Material provided.

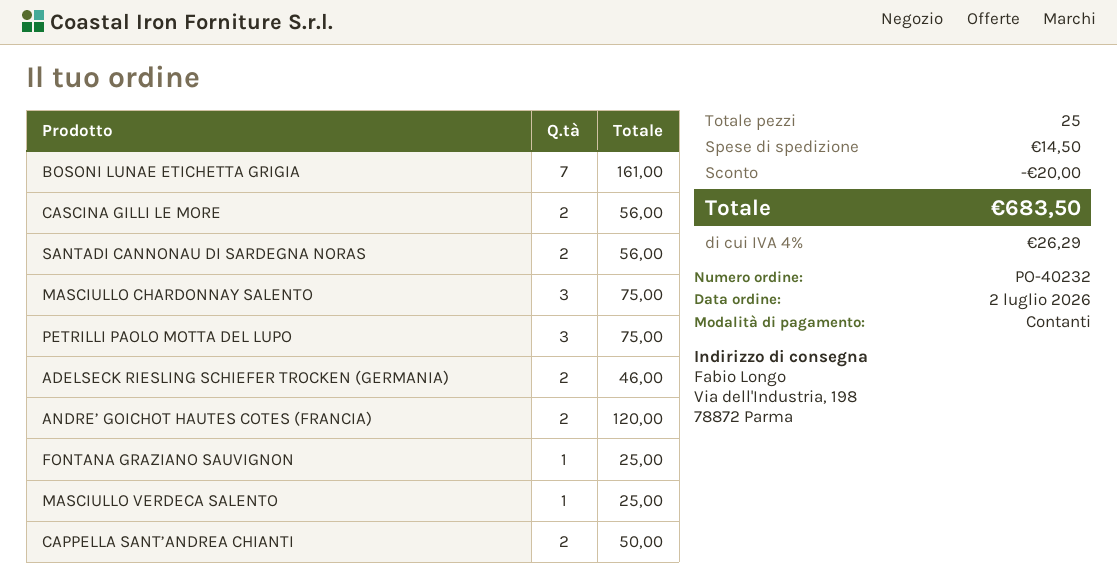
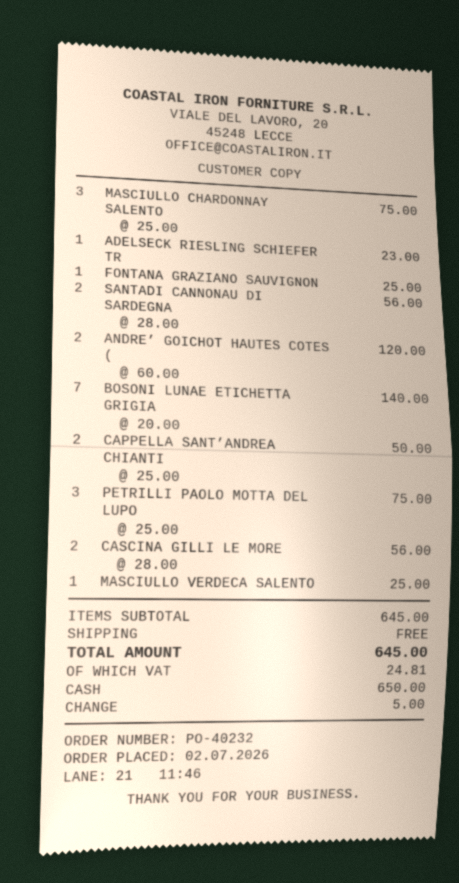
BOSONI LUNAE ETICHETTA GRIGIA: 7 for 161.00 -> 7 for 140.00
ADELSECK RIESLING SCHIEFER TROCKEN (GERMANIA): 2 for 46.00 -> 1 for 23.00
discount: 20.00 -> none
shipping: 14.50 -> 0.00
tax: 26.29 -> 24.81
total: 683.50 -> 645.00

What is being asked. An exact transcription of all the entries is required, without the pictures.

Result of this task.
BOSONI LUNAE ETICHETTA GRIGIA: 7 for 161.00 -> 7 for 140.00
ADELSECK RIESLING SCHIEFER TROCKEN (GERMANIA): 2 for 46.00 -> 1 for 23.00
discount: 20.00 -> none
shipping: 14.50 -> 0.00
tax: 26.29 -> 24.81
total: 683.50 -> 645.00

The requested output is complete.